Para o antigo chefe do Governo, "a exigência é simples": "cumprir a lei, anular o acórdão e redistribuir o processo", até porque "a competência para 'exercer a justiça em nome do povo' pertence constitucionalmente aos Tribunais e, neste caso, a decisão sobre o recurso do Ministério Público tem de ser tomada por juízes do tribunal competente, a Relação de Lisboa".
"Se insistirem em manipular, agora com outros métodos, a escolha dos juízes", haverá a certeza de "que querem transformar o processo marquês num processo de exceção", considerou.
"Como nas ditaduras, o Estado parece empenhado em escolher juízes 'ad hoc'. Como nas ditaduras, o Estado parece querer escolher juízes em contravenção", vaticinou Sócrates, citando um despacho do juiz Alfredo Costa, da Relação de Lisboa, em que se lê que "é entendimento unânime a opção dos autos à distribuição [...] em situações semelhantes à dos autos, que apenas possui um adjunto e não tem o segundo adjunto nem relator".
No artigo por si assinado, o antigo primeiro-ministro considera que é exatamente essa "a situação do processo Marquês". "Desde setembro que não tem adjunta nem relatora por motivos de saída de ambas do Tribunal. Assim sendo, a única solução digna, legal e decente é aquela que o senhor juiz tomou no outro processo – remessa dos autos à distribuição. Nada mais, mas também nada menos", pediu.
"O princípio do juiz natural não parece ser muito popular entre os causídicos"
A concluir o artigo de opinião, o antigo primeiro-ministro disse achar "muito revelador" que "a maioria dos advogados não diga nada". "Nada disseram na primeira manipulação, nada dizem na segunda. O princípio do juiz natural não parece ser muito popular entre os causídicos. E, no entanto, ele figura na Constituição. Ainda figura na Constituição", afirmou.
A "questão de início" a ser discutida, disse, prende-se com um ponto em que "a lei é clara": "As juízas que saíram do Tribunal da Relação só podiam intervir em processos daquele tribunal se estes já estivessem inscritos em tabela. O julgamento do recurso não estava inscrito em tabela, logo, as juízas não são competentes. Logo, as juízas não são as juízas naturais do caso".

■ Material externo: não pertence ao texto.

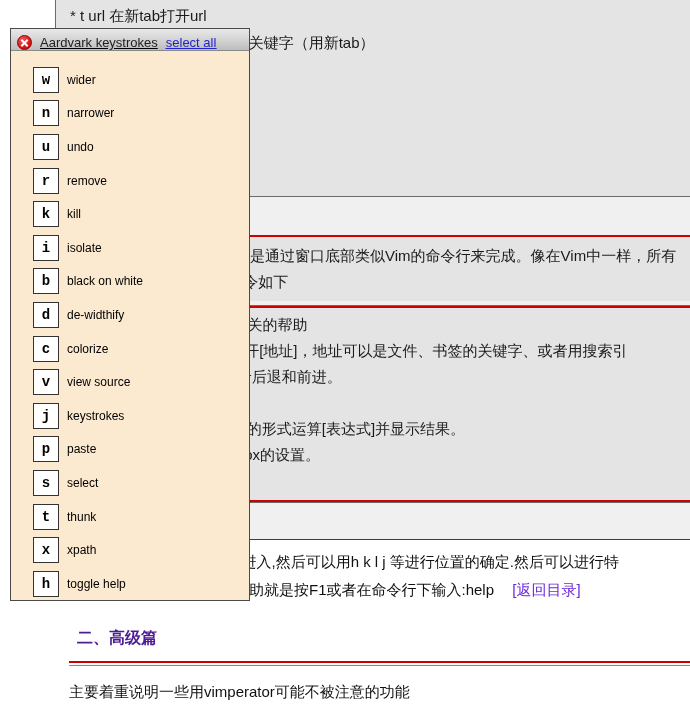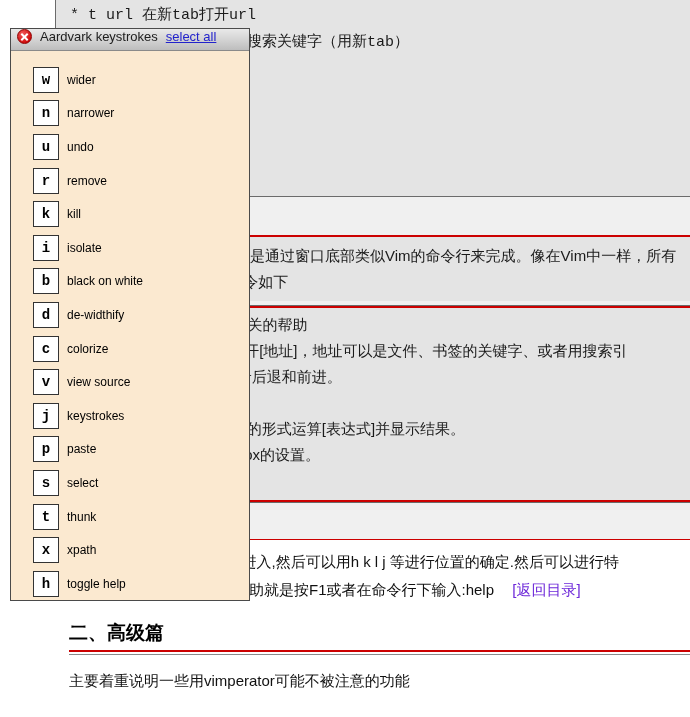--- a/index.html
+++ b/index.html
@@ -47,7 +47,7 @@
   .rule-red-thin { border-bottom: 1px solid #cc0000; }
 
   .code-line {
-    font-family: Liberation Mono, monospace;
+    font-family: Liberation Sans, sans-serif;
     font-size: 15px;
     line-height: 27px;
     white-space: nowrap;

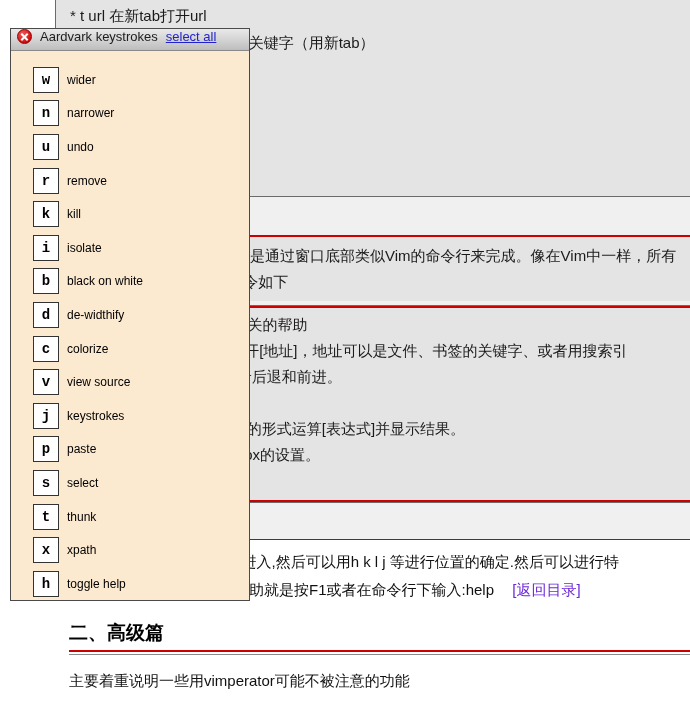--- a/index.html
+++ b/index.html
@@ -110,10 +110,11 @@
     background: linear-gradient(to bottom, #e9e9e9 0%, #d4d4d4 50%, #bdbdbd 100%);
     border-bottom: 1px solid #8a8a8a;
     display: flex;
-    align-items: flex-start;
+    align-items: flex-end;
     padding: 0 6px;
     box-sizing: border-box;
     font-size: 13px;
+    text-decoration: underline;
   }
 
   .close-icon {

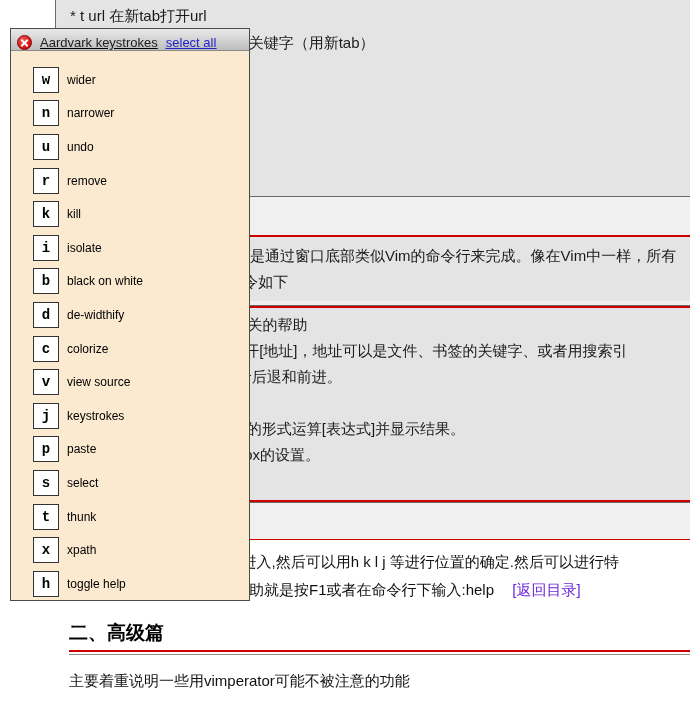--- a/index.html
+++ b/index.html
@@ -75,11 +75,11 @@
   }
 
   h2.section {
-    font-size: 19px;
+    font-size: 16px;
     font-weight: bold;
-    margin: 0;
+    margin: 8px;
     padding: 0 0 4px 14px;
-    color: #000000;
+    color: #4c1d95;
   }
 
   .hr-double {

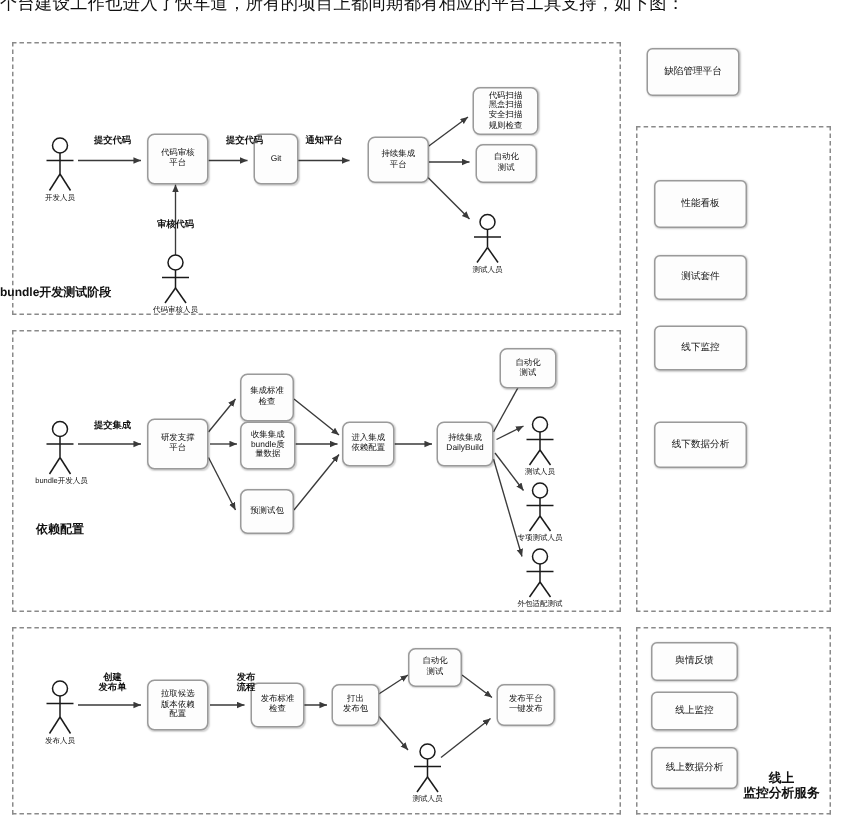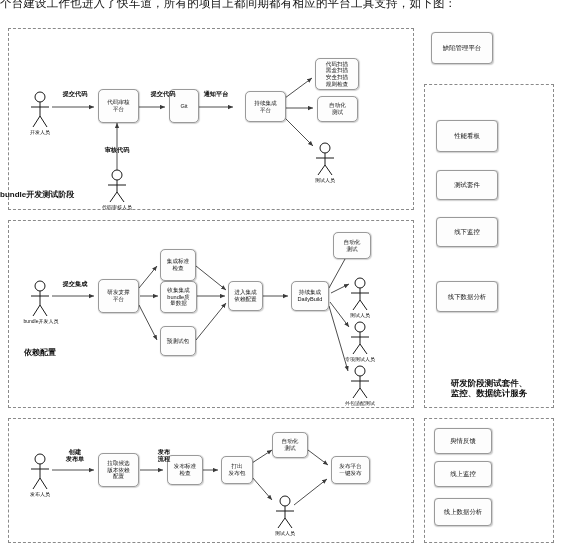--- a/index.html
+++ b/index.html
@@ -258,8 +258,6 @@
   <div class="box sb rt" style="left:431px; top:32px; width:62px; height:32px;">缺陷管理平台</div>
 
   <div class="dsec" style="left:424px; top:84px; width:130px; height:324px;"></div>
-  <div class="dsec-label big" style="left:424px; top:378px; width:130px; white-space:pre-line;">研发阶段测试套件、
-监控、数据统计服务</div>
 
   <div class="box sb rt" style="left:436px; top:120px; width:62px; height:32px;">性能看板</div>
   <div class="box sb rt" style="left:436px; top:170px; width:62px; height:30px;">测试套件</div>

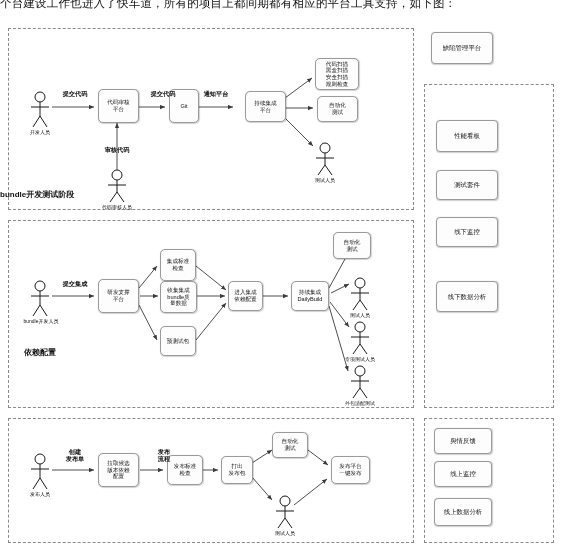--- a/index.html
+++ b/index.html
@@ -265,6 +265,8 @@
   <div class="box sb rt" style="left:436px; top:281px; width:62px; height:31px;">线下数据分析</div>
 
   <div class="dsec" style="left:424px; top:418px; width:130px; height:125px;"></div>
+  <div class="dsec-label big" style="left:486px; top:513px; width:70px; white-space:pre-line;">线上
+监控分析服务</div>
 
   <div class="box sb rt" style="left:434px; top:428px; width:58px; height:26px;">舆情反馈</div>
   <div class="box sb rt" style="left:434px; top:461px; width:58px; height:26px;">线上监控</div>

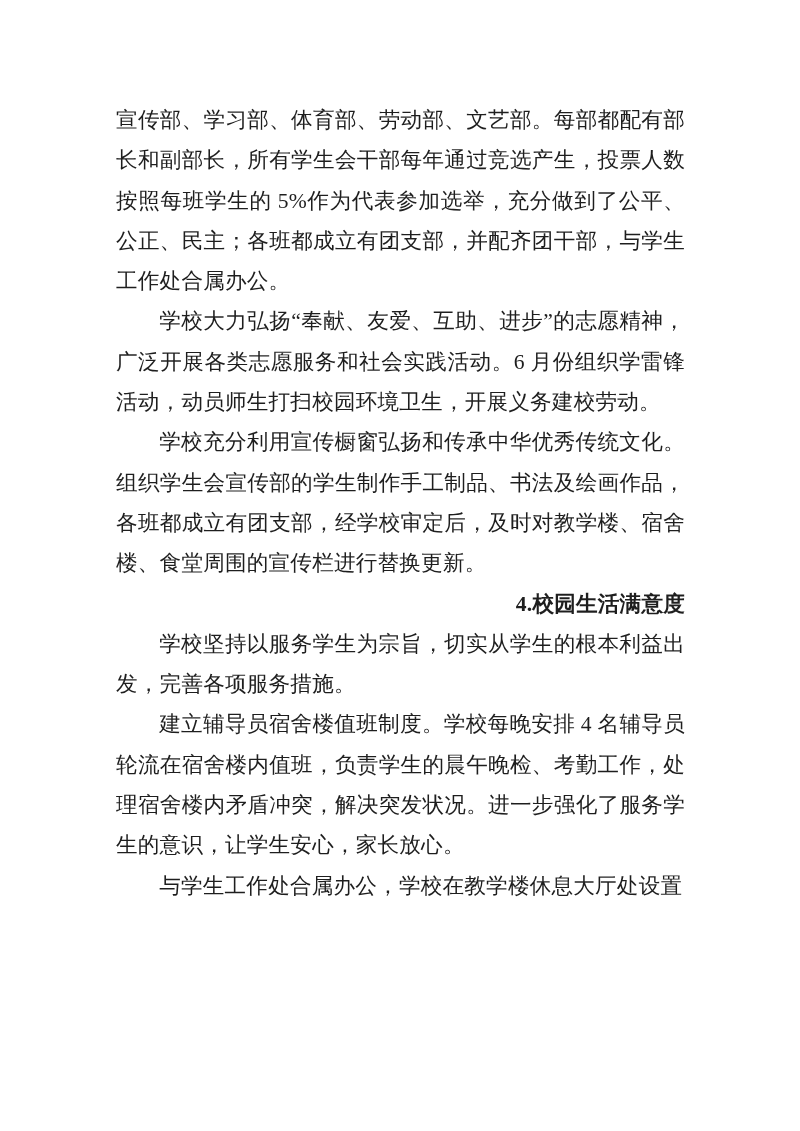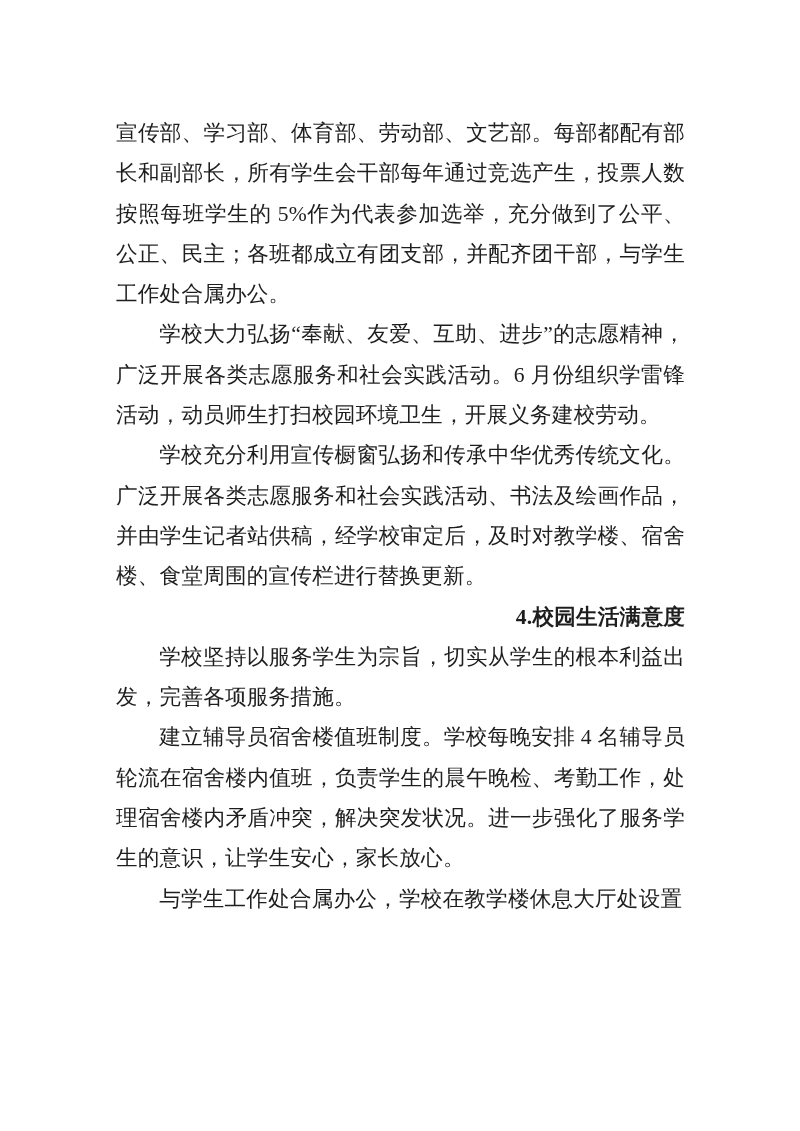--- a/index.html
+++ b/index.html
@@ -13,7 +13,6 @@
     height: 974px;
     background: #ffffff;
     overflow: hidden;
-    margin-top: 13px;
   }
   .content {
     position: absolute;

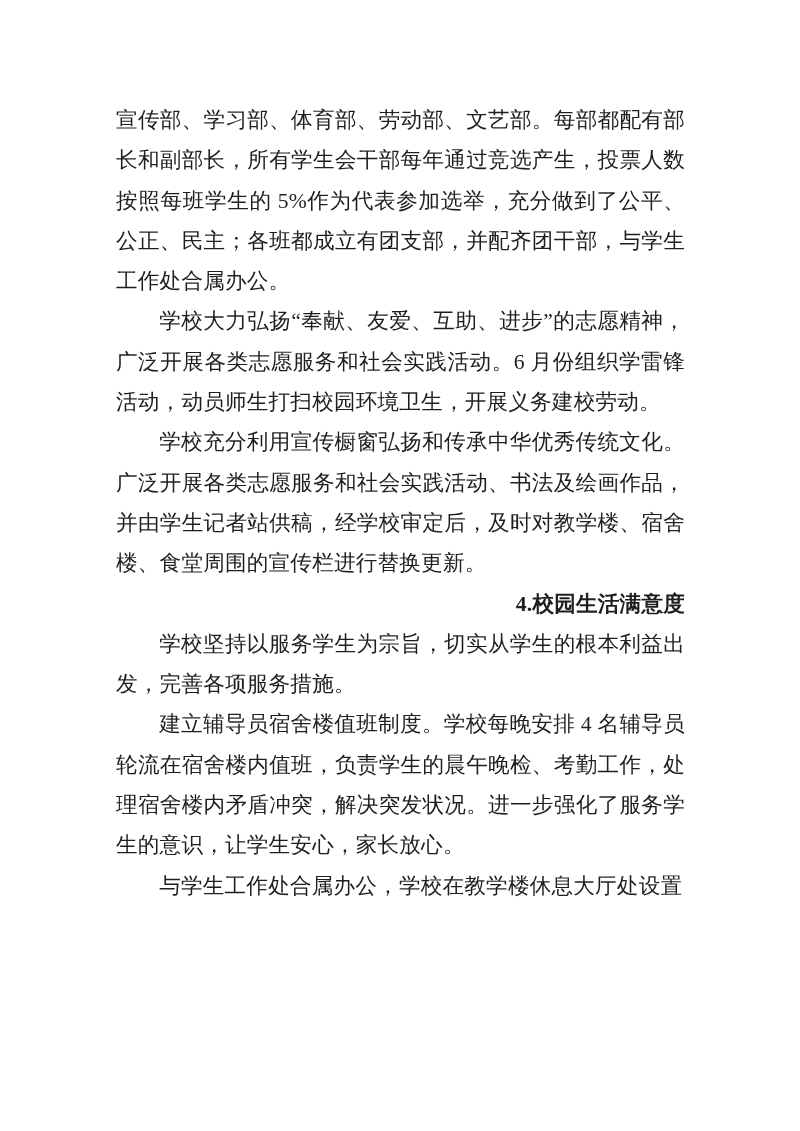--- a/index.html
+++ b/index.html
@@ -60,7 +60,7 @@
   <div class="content">
       <p class="body">宣传部、学习部、体育部、劳动部、文艺部。每部都配有部长和副部长，所有学生会干部每年通过竞选产生，投票人数按照每班学生的 5%作为代表参加选举，充分做到了公平、公正、民主；各班都成立有团支部，并配齐团干部，与学生工作处合属办公。</p>
       <p class="body indent">学校大力弘扬“奉献、友爱、互助、进步”的志愿精神，广泛开展各类志愿服务和社会实践活动。6 月份组织学雷锋活动，动员师生打扫校园环境卫生，开展义务建校劳动。</p>
-      <p class="body indent">学校充分利用宣传橱窗弘扬和传承中华优秀传统文化。广泛开展各类志愿服务和社会实践活动、书法及绘画作品，并由学生记者站供稿，经学校审定后，及时对教学楼、宿舍楼、食堂周围的宣传栏进行替换更新。</p>
+      <p class="body indent">学校充分利用宣传橱窗弘扬和传承中华优秀传统文化。组织学生会宣传部的学生制作手工制品、书法及绘画作品，各班都成立有团支部，经学校审定后，及时对教学楼、宿舍楼、食堂周围的宣传栏进行替换更新。</p>
       <p class="heading indent">4.校园生活满意度</p>
       <p class="body indent">学校坚持以服务学生为宗旨，切实从学生的根本利益出发，完善各项服务措施。</p>
       <p class="body indent">建立辅导员宿舍楼值班制度。学校每晚安排 4 名辅导员轮流在宿舍楼内值班，负责学生的晨午晚检、考勤工作，处理宿舍楼内矛盾冲突，解决突发状况。进一步强化了服务学生的意识，让学生安心，家长放心。</p>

Isto porque "quanto ao estatuto de exclusividade, que, aliás, foi concedido ilegalmente, não muda nada, só agrava o caso". "A exclusividade não transforma uma juíza do Porto numa juíza de Lisboa. Nem uma juíza de Guimarães numa juíza de Lisboa", defendeu, atacando também a "desculpa" do "princípio da continuidade", que "não se aplica aos juízes que transitaram de um tribunal para outro (a não ser, como vimos, nos casos em que o processo já esteja inscrito em tabela, o que não era o caso)".